What is needed
Each line holding the string "Viscose" is to be copied from the data.

[Opening Record excerpts section]

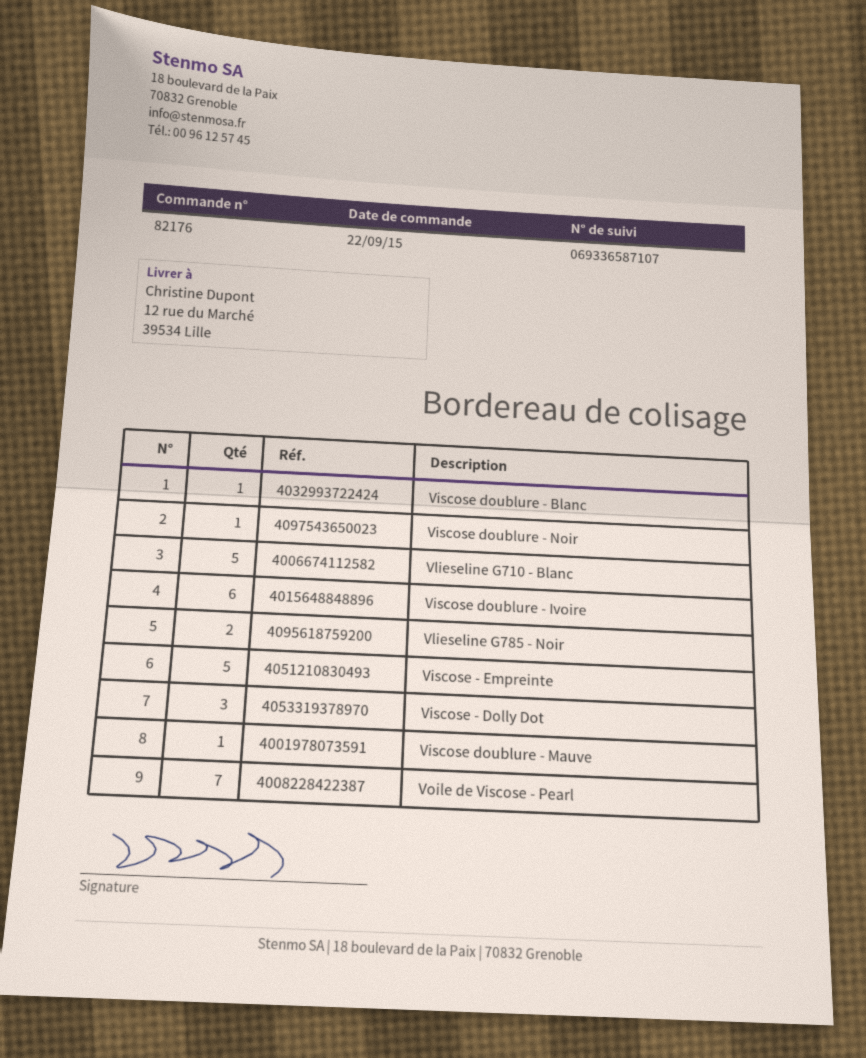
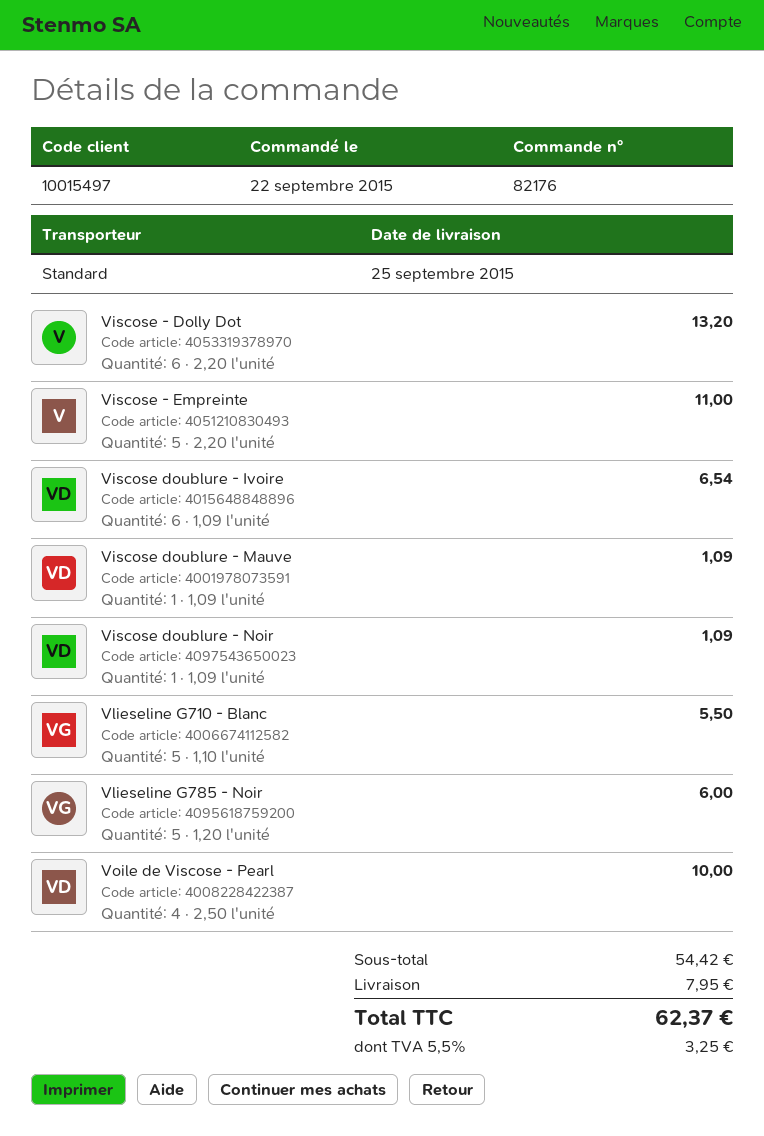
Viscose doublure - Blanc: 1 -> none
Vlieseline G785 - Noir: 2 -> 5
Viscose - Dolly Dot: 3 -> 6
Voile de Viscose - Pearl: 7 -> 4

[Closing Record excerpts section]
[Opening Record excerpts section]

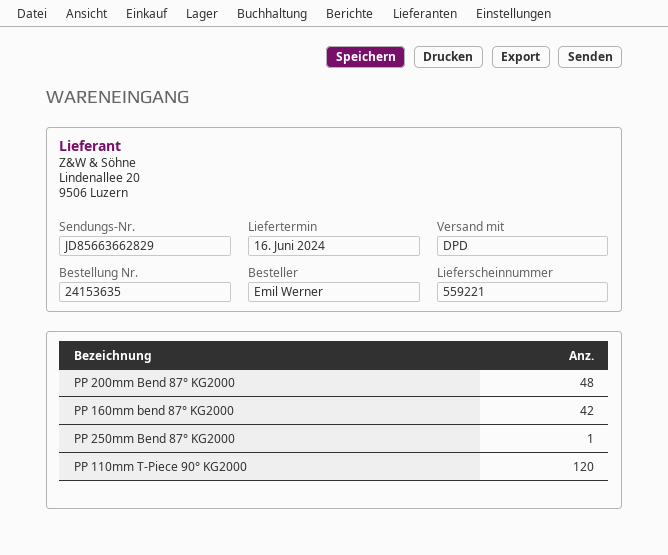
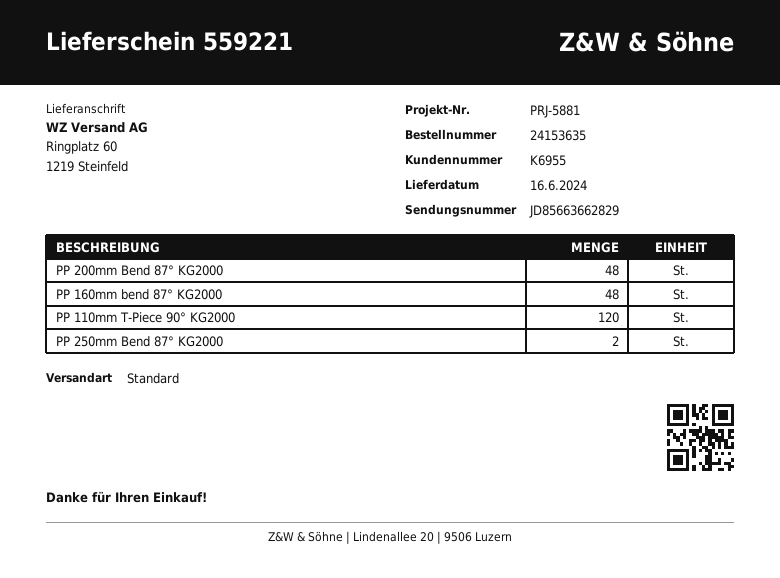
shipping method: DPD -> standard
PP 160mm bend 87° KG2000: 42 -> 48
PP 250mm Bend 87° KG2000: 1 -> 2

[Closing Record excerpts section]
[Opening Record excerpts section]

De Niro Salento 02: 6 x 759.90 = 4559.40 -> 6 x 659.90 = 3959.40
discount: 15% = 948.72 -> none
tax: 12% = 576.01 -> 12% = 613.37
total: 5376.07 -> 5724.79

[Closing Record excerpts section]

Output for this task
Viscose doublure - Blanc: 1 -> none
Viscose - Dolly Dot: 3 -> 6
Voile de Viscose - Pearl: 7 -> 4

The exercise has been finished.